## What is required
What you need to produce from the material below is an exact transcription of the lines from the one with "[308,120,368,146] Aug 7" through the one with "[138,2149,338,2187] 7,395 reviews", both included, and no other line.

## Given records

==================================================

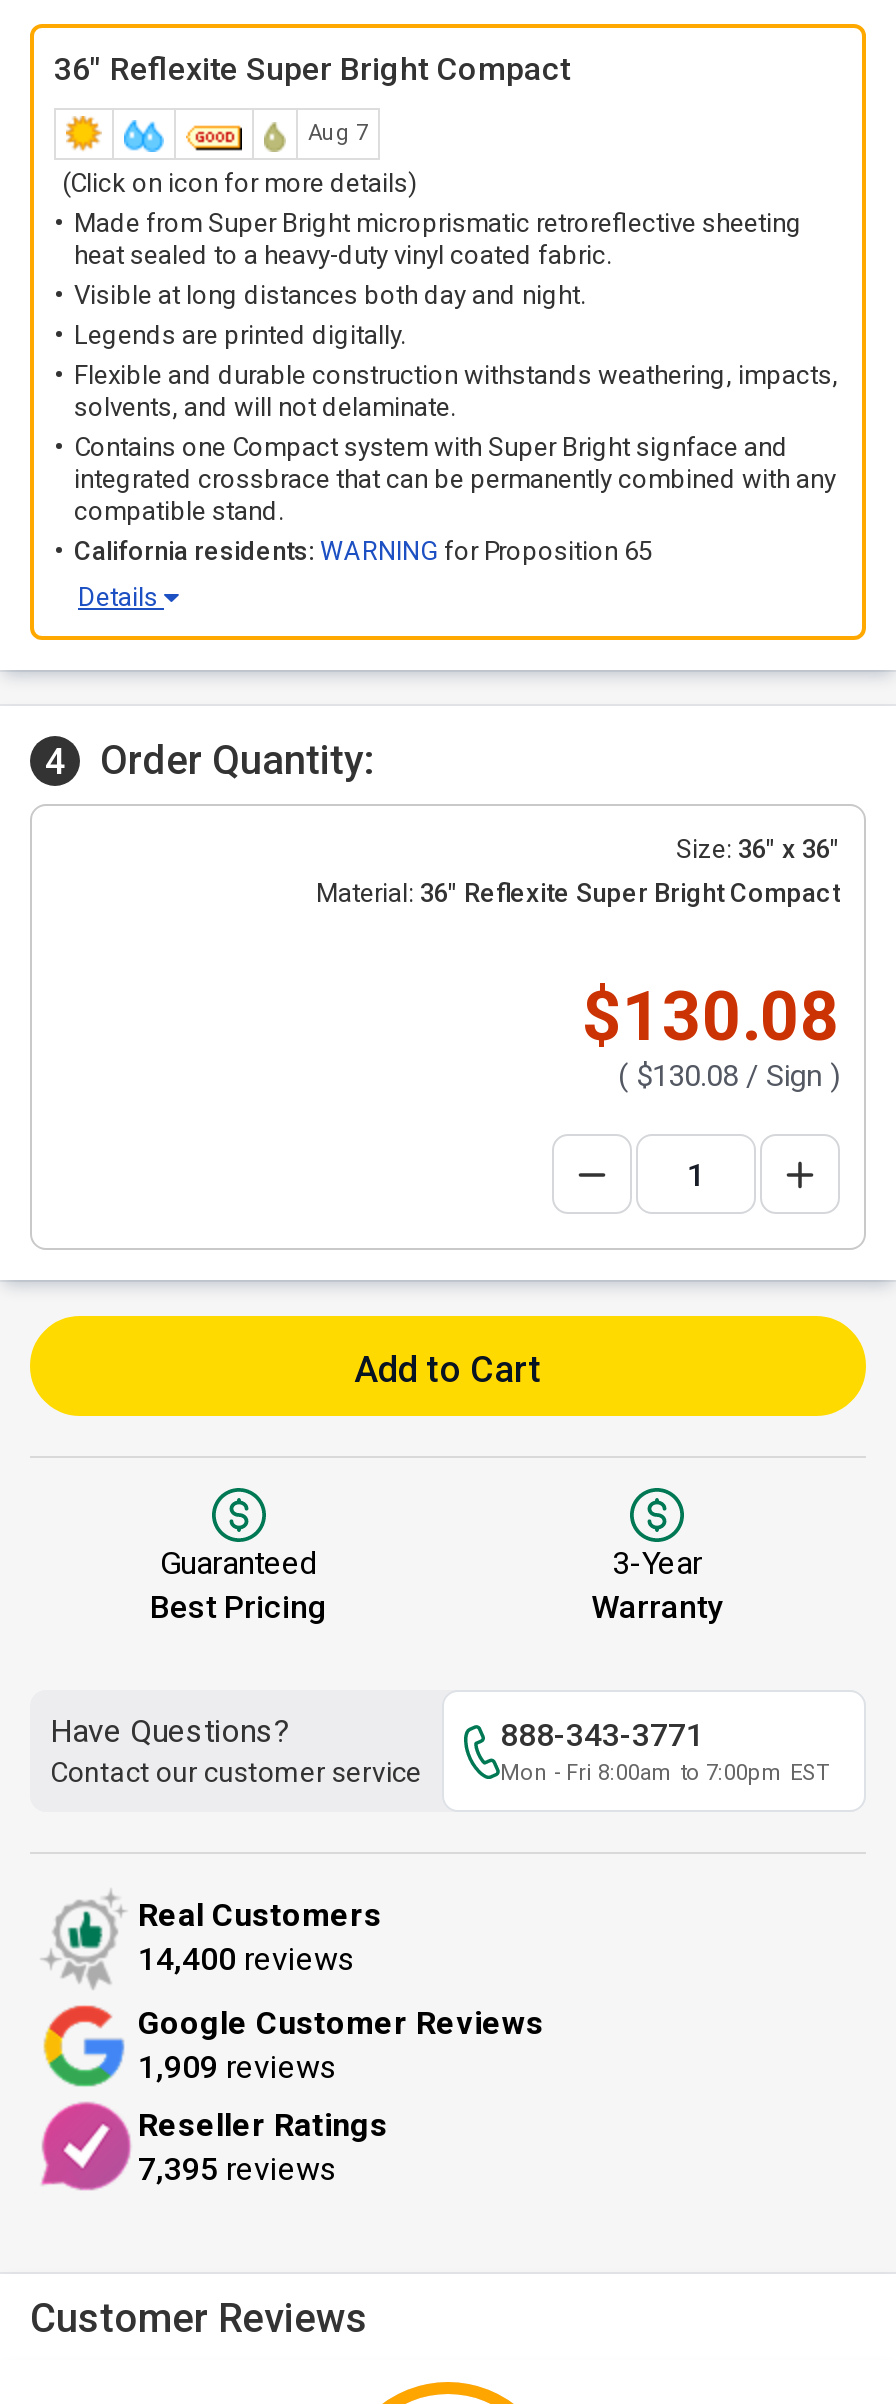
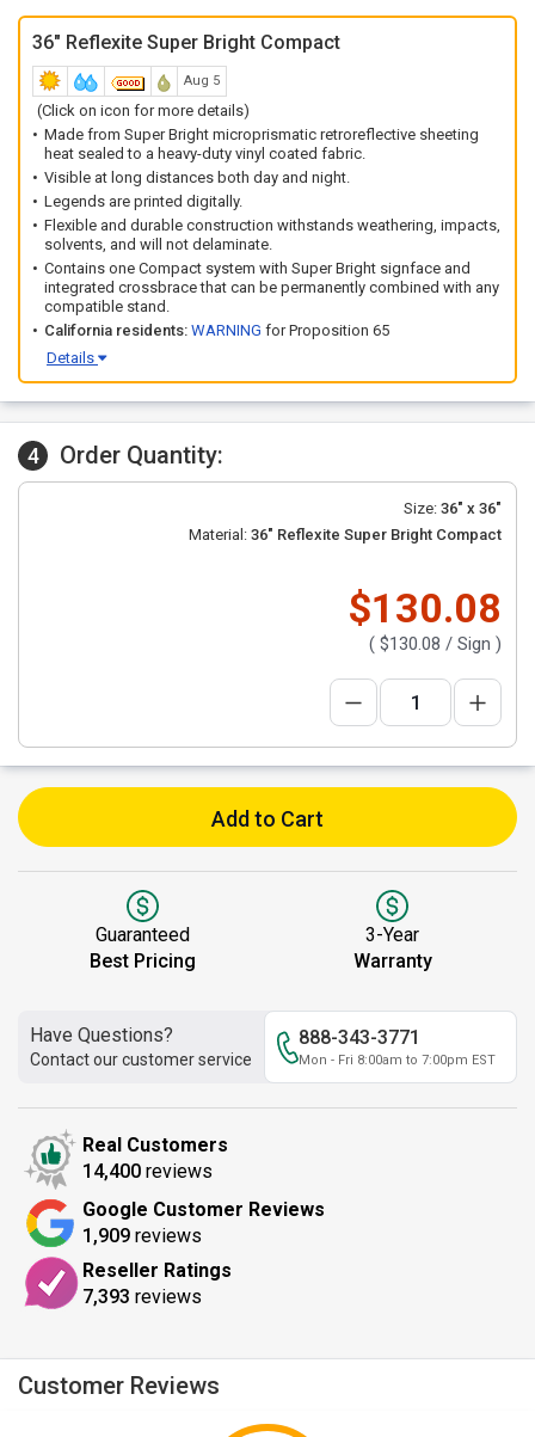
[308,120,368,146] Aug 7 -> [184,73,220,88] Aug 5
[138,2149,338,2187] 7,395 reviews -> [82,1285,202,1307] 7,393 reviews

==================================================

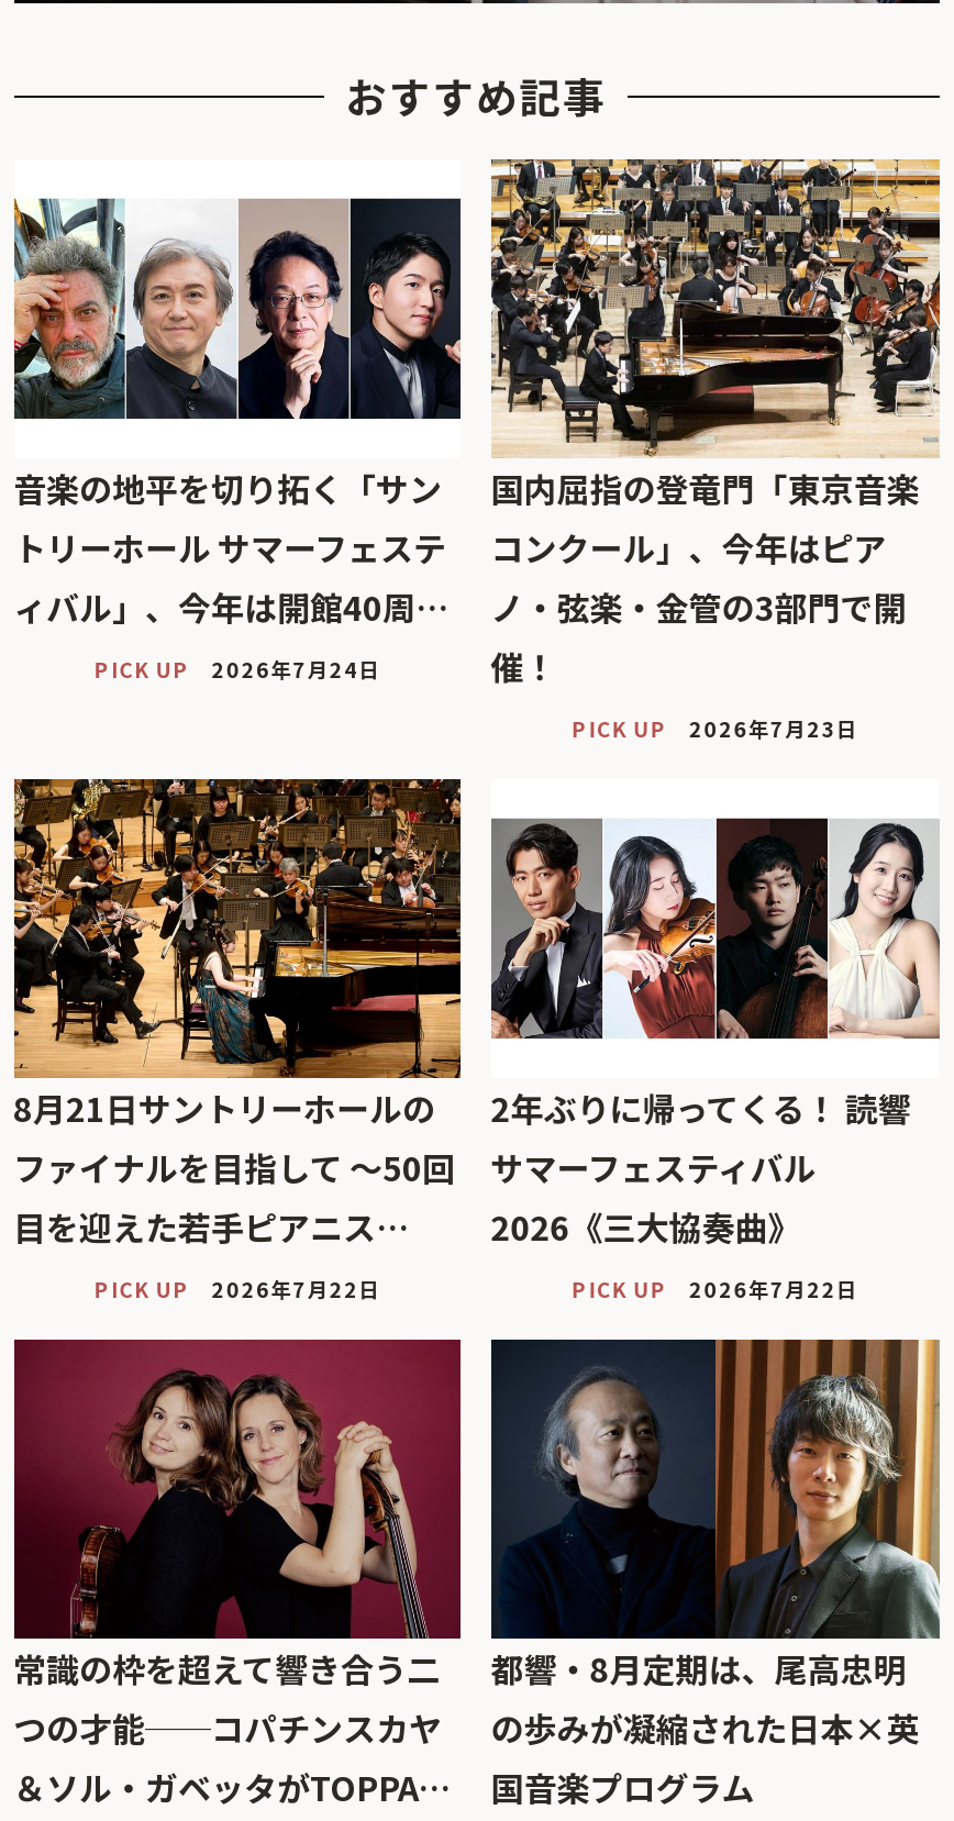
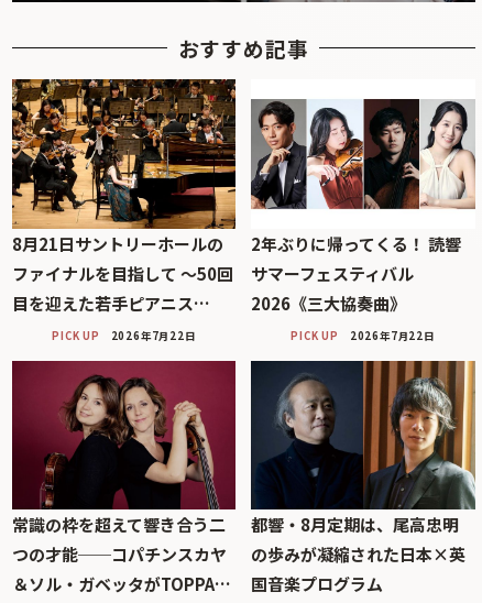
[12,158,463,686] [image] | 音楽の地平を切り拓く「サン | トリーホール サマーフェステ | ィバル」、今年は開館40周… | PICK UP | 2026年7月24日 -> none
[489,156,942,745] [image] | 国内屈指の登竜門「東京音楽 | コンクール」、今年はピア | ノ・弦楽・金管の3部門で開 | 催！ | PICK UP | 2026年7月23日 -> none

==================================================

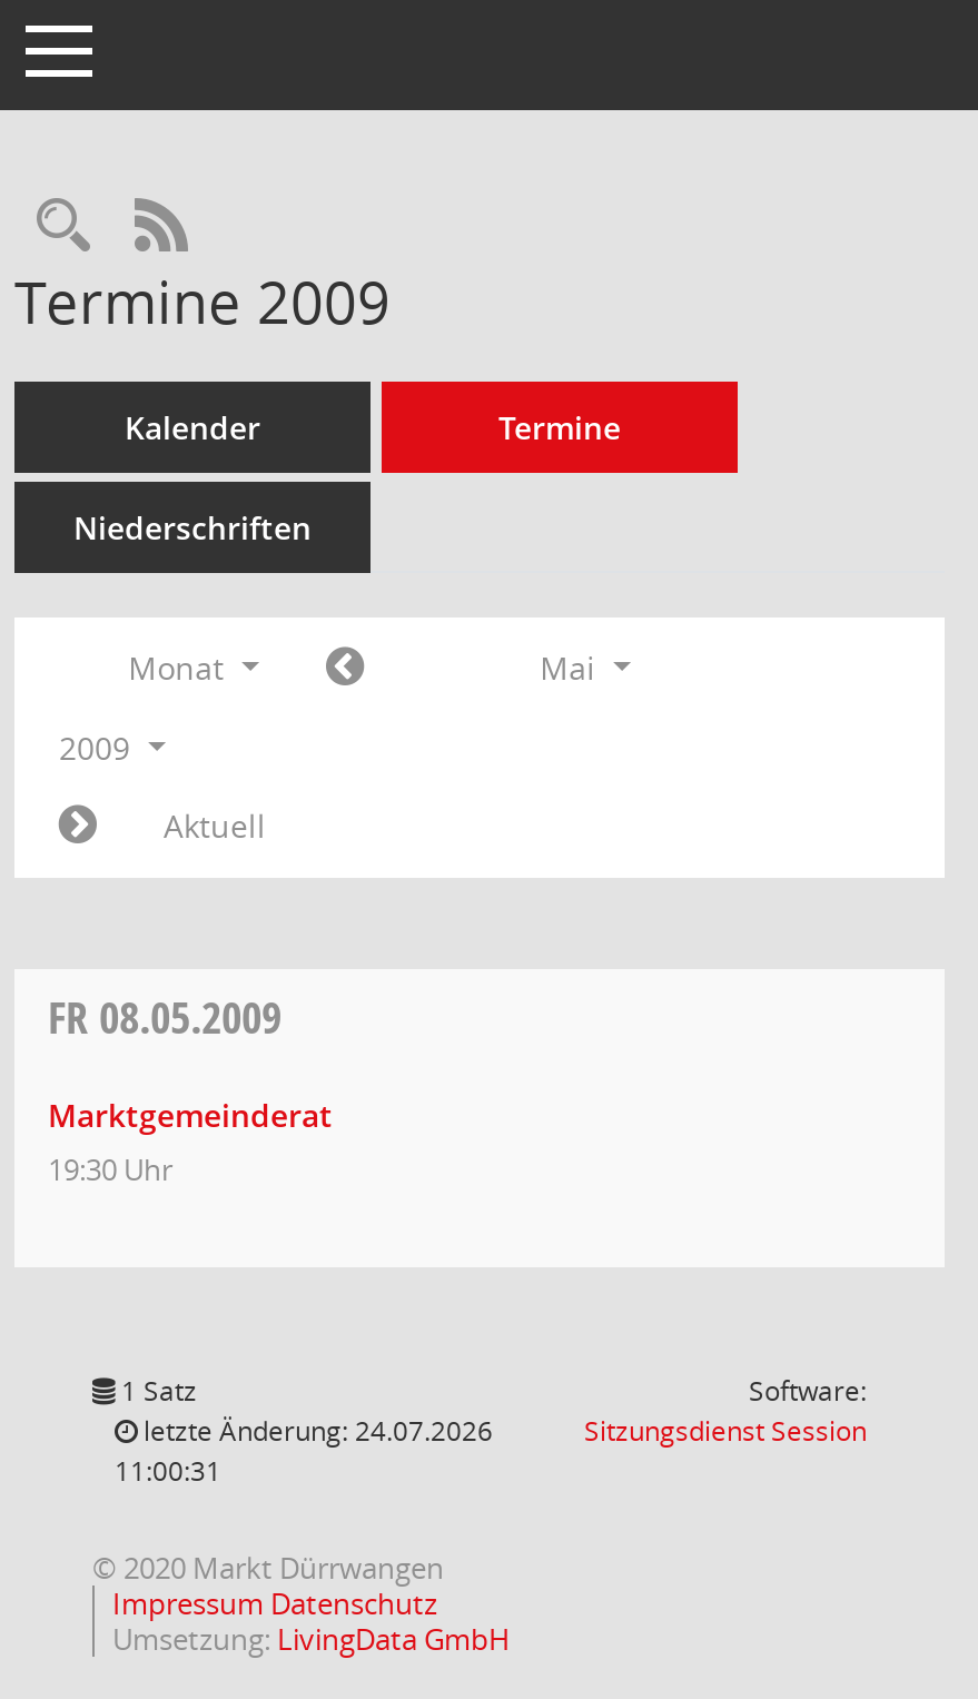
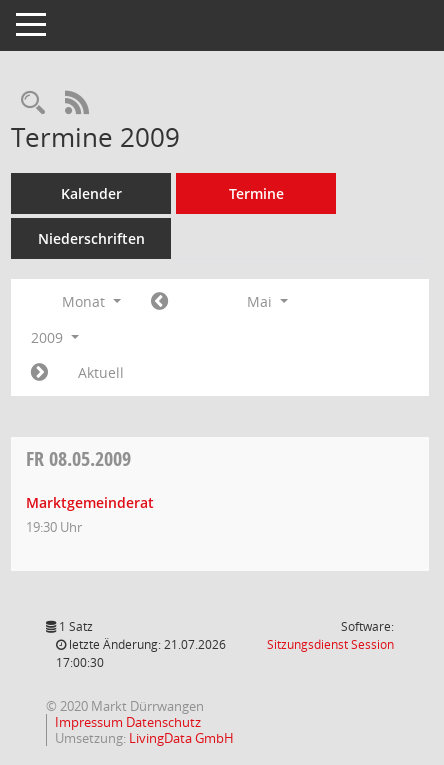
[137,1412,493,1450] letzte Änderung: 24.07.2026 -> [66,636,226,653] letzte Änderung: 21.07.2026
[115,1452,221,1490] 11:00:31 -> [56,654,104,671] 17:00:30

==================================================

## Answer to this exercise
[308,120,368,146] Aug 7 -> [184,73,220,88] Aug 5
[138,2149,338,2187] 7,395 reviews -> [82,1285,202,1307] 7,393 reviews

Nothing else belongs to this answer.